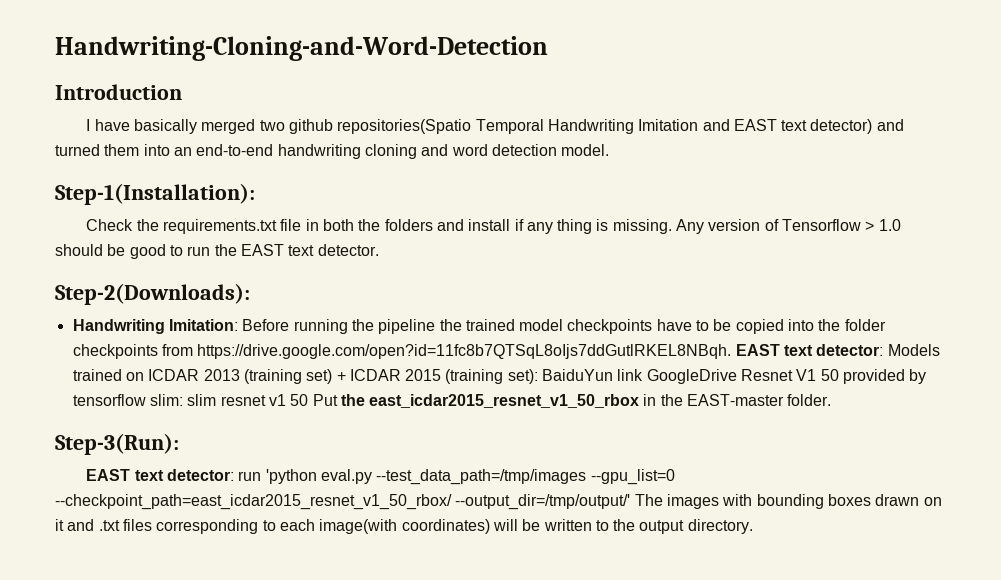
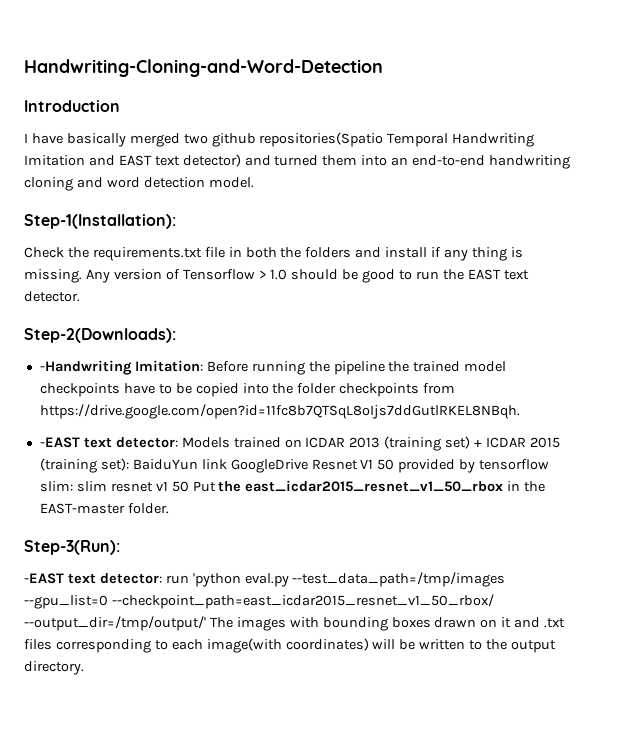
[72,319,165,334] Handwriting -> [39,360,132,375] -Handwriting
[735,344,780,356] EAST -> [39,437,80,448] // -EAST
[86,469,131,481] EAST -> [24,573,64,584] -EAST

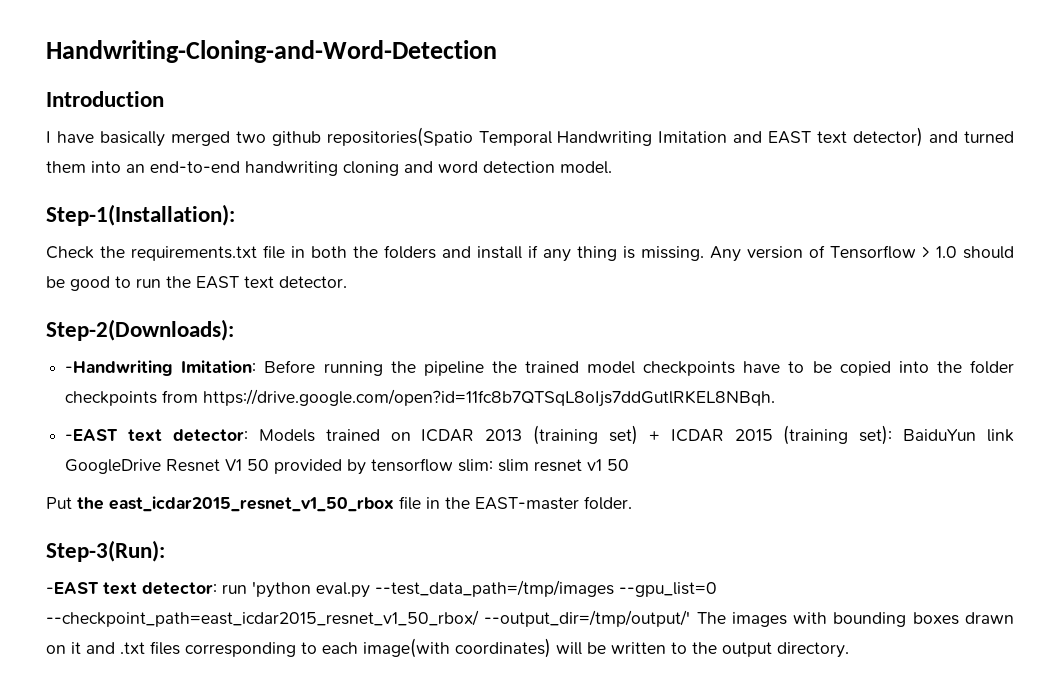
(189, 486) none -> (630, 465) //
(504, 486) none -> [399,496,421,510] file

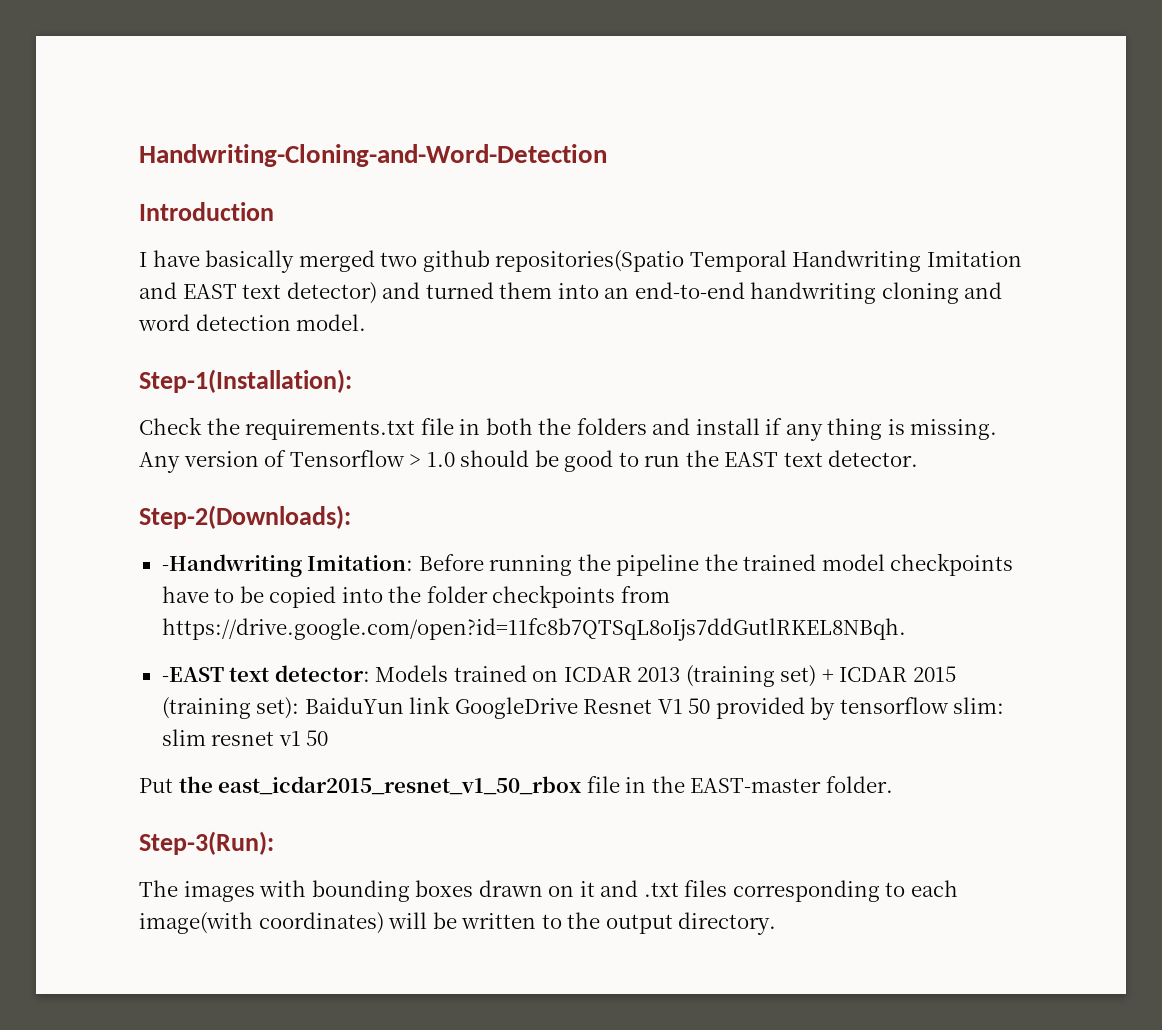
[46,580,717,598] [46,610,691,627] -EAST text detector: run 'python eval.py --test_data_path=/tmp/images --gpu_list=0 --checkpoint_path=east_icdar2015_resnet_v1_50_rbox/ --output_dir=/tmp/output/' -> (274, 843) none

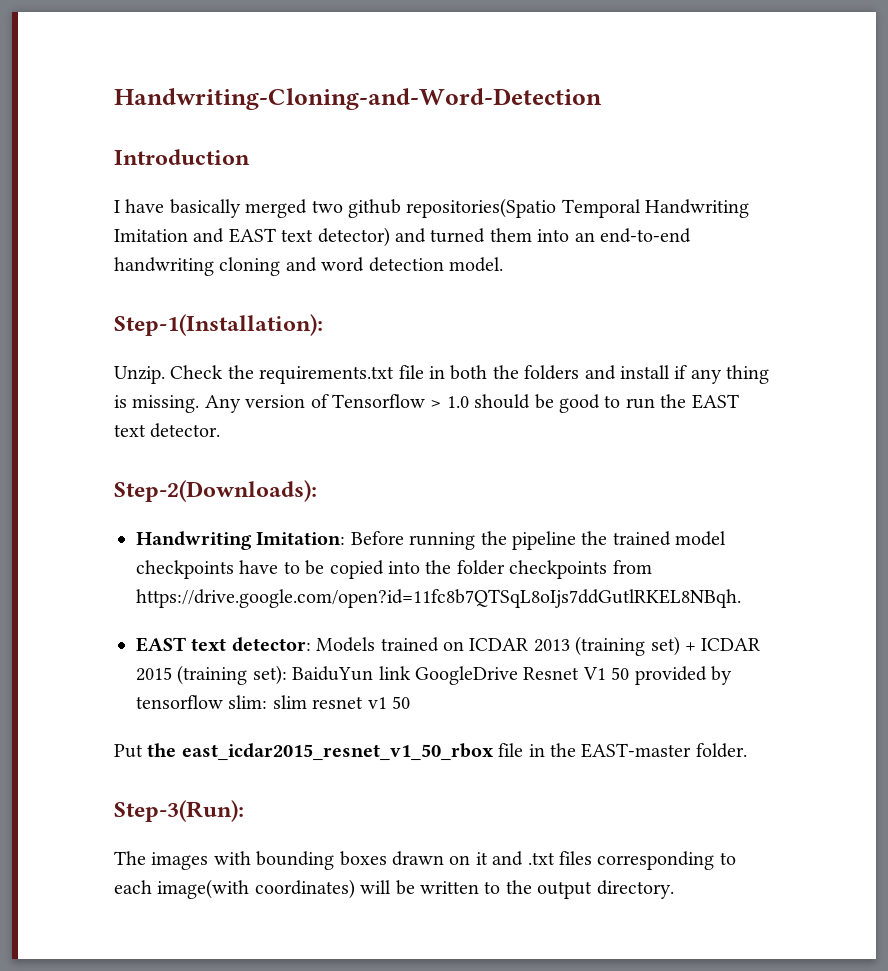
(352, 381) none -> [114,366,165,384] Unzip.
[161,554,302,577] -Handwriting -> [136,531,252,550] Handwriting
[161,667,224,682] -EAST -> [136,637,186,652] EAST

◆ ◆ ◆ ◆

◆ THE TASK
What is needed is the data above, retyped exactly, with every picture left out.

◆ ANSWER SECTION
[72,319,165,334] Handwriting -> [39,360,132,375] -Handwriting
[735,344,780,356] EAST -> [39,437,80,448] // -EAST
[86,469,131,481] EAST -> [24,573,64,584] -EAST

(189, 486) none -> (630, 465) //
(504, 486) none -> [399,496,421,510] file

[46,580,717,598] [46,610,691,627] -EAST text detector: run 'python eval.py --test_data_path=/tmp/images --gpu_list=0 --checkpoint_path=east_icdar2015_resnet_v1_50_rbox/ --output_dir=/tmp/output/' -> (274, 843) none

(352, 381) none -> [114,366,165,384] Unzip.
[161,554,302,577] -Handwriting -> [136,531,252,550] Handwriting
[161,667,224,682] -EAST -> [136,637,186,652] EAST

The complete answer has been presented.